Plus nous pouvons voir le sentiment positif et les effets d’une bonne hygiène et les comparer au sentiment négatif d’incertitude ou au piège de l’anxiété, plus notre cerveau ira naturellement vers le premier, car il se sent mieux.

Comment puis-je savoir que cela fonctionne ? Mon laboratoire de recherche étudie ces mécanismes depuis des décennies. Nous avons récemment découvert qu’un simple entrainement de l’attention (dispensée via une application) peut réduire l’anxiété de 57% (dans une étude avec des médecins anxieux) à 63% (dans une étude avec des personnes souffrant d’un trouble d’anxiété généralisée) en deux à trois mois.

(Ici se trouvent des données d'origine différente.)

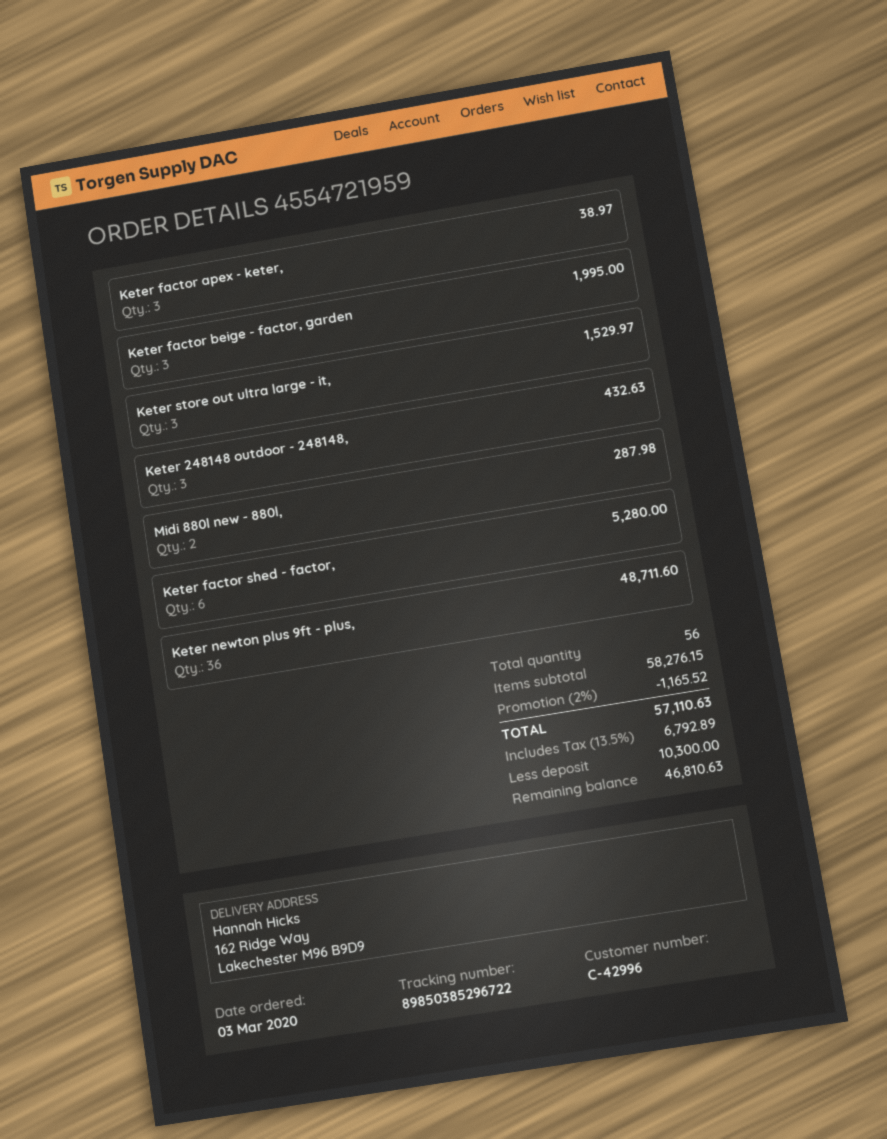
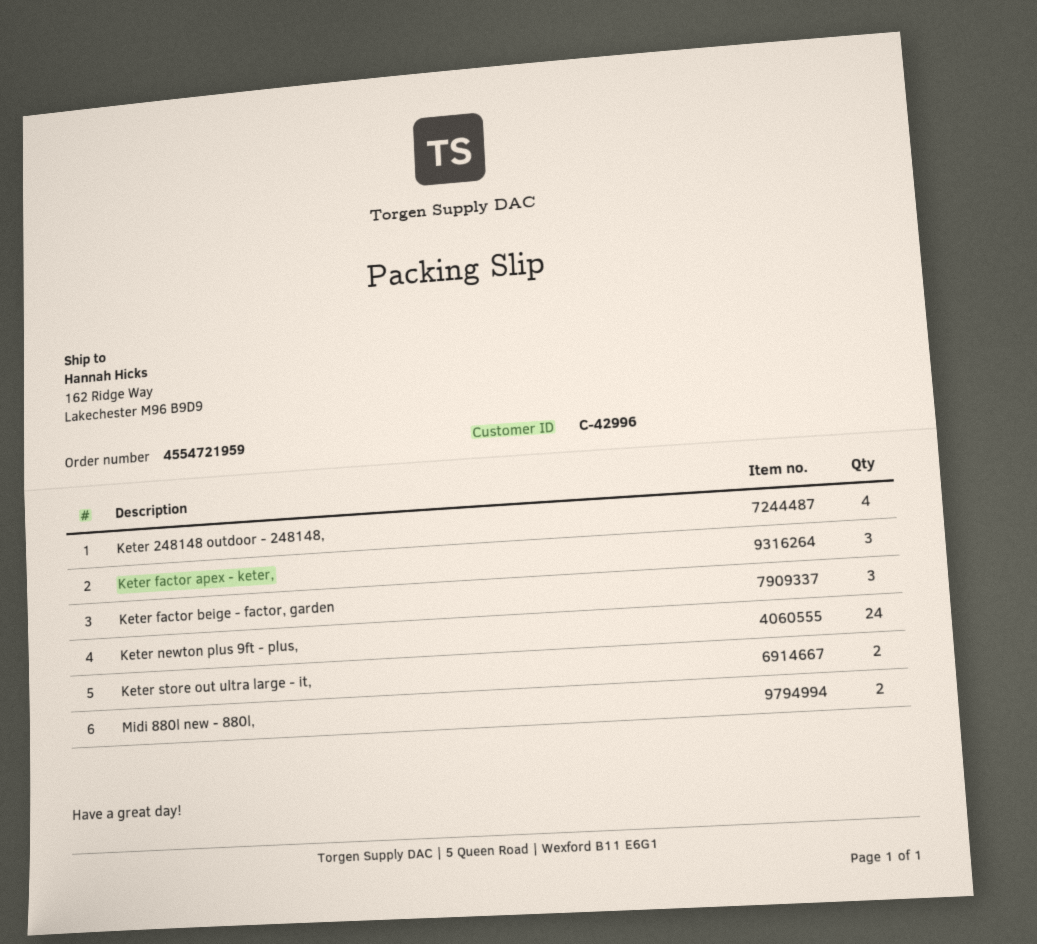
Keter store out ultra large - it,: 3 -> 2
Keter 248148 outdoor - 248148,: 3 -> 4
Keter factor shed - factor,: 6 -> none
Keter newton plus 9ft - plus,: 36 -> 24

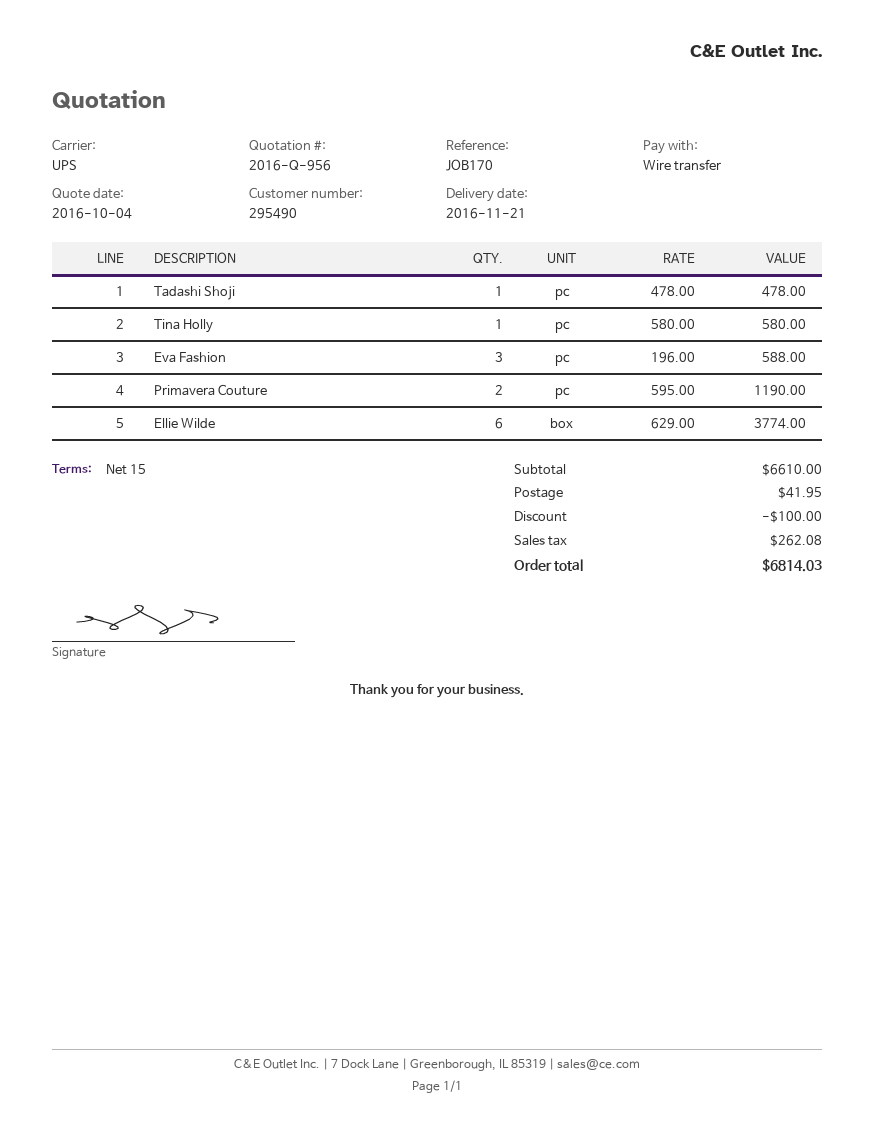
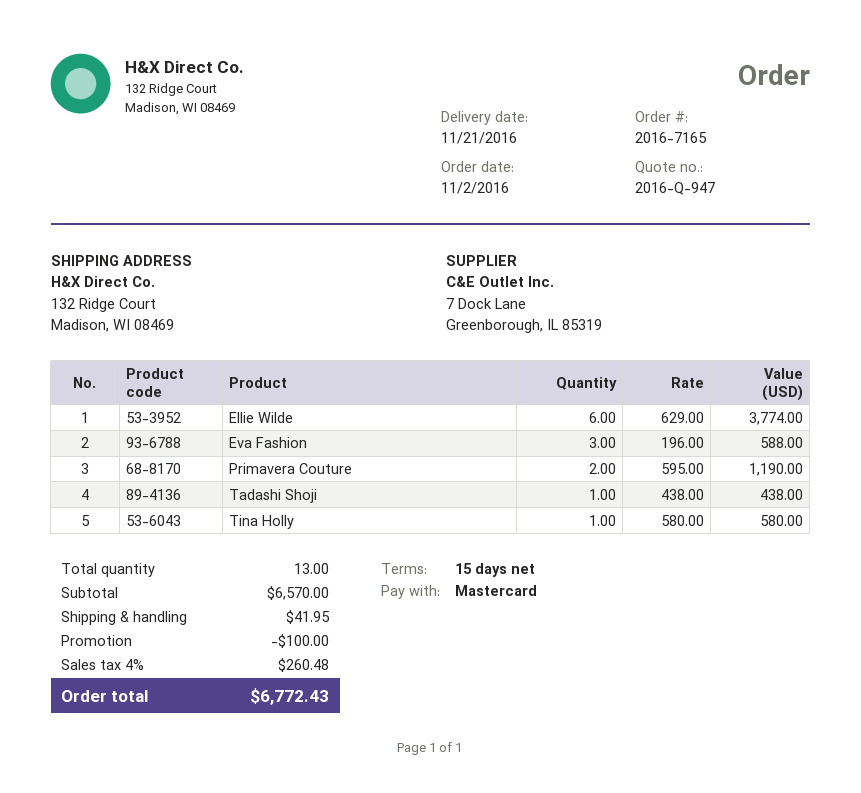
quote number: 2016-Q-956 -> 2016-Q-947
payment method: bank transfer -> Mastercard
Tadashi Shoji: 1 x 478.00 = 478.00 -> 1 x 438.00 = 438.00
subtotal: 6610.00 -> 6570.00
tax: 262.08 -> 260.48
total: 6814.03 -> 6772.43

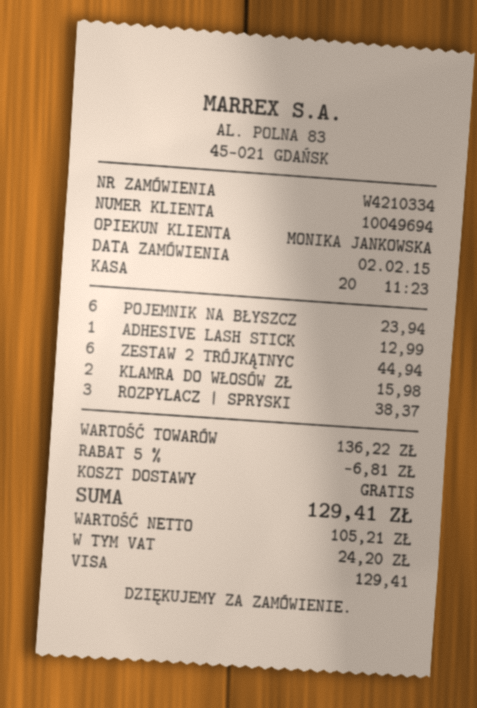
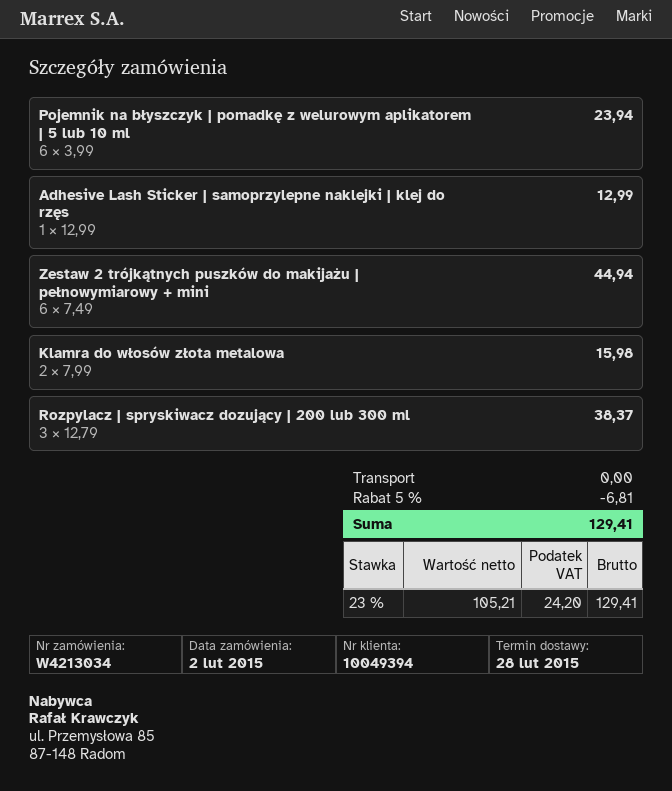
order number: W4210334 -> W4213034
customer number: 10049694 -> 10049394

La compréhension de ces mécanismes d’apprentissage simples nous aidera tous à « garder notre calme et continuer » (« keep calm and carry on » c’est ainsi que Londres a géré l’incertitude des raids aériens constants pendant la Seconde Guerre mondiale) au lieu de se laisser prendre au piège de l’anxiété ou de la panique dans les prochains jours, et chaque fois que nous sommes confrontés à l’incertitude.

Lorsque notre cortex préfrontal se reconnecte, nous pouvons comparer l’anxiété à ce que cela fait d’être calme. Pour notre cerveau, c’est une évidence. Il faut simplement un peu de pratique pour que les offres les plus bénéfiques deviennent de nouvelles habitudes.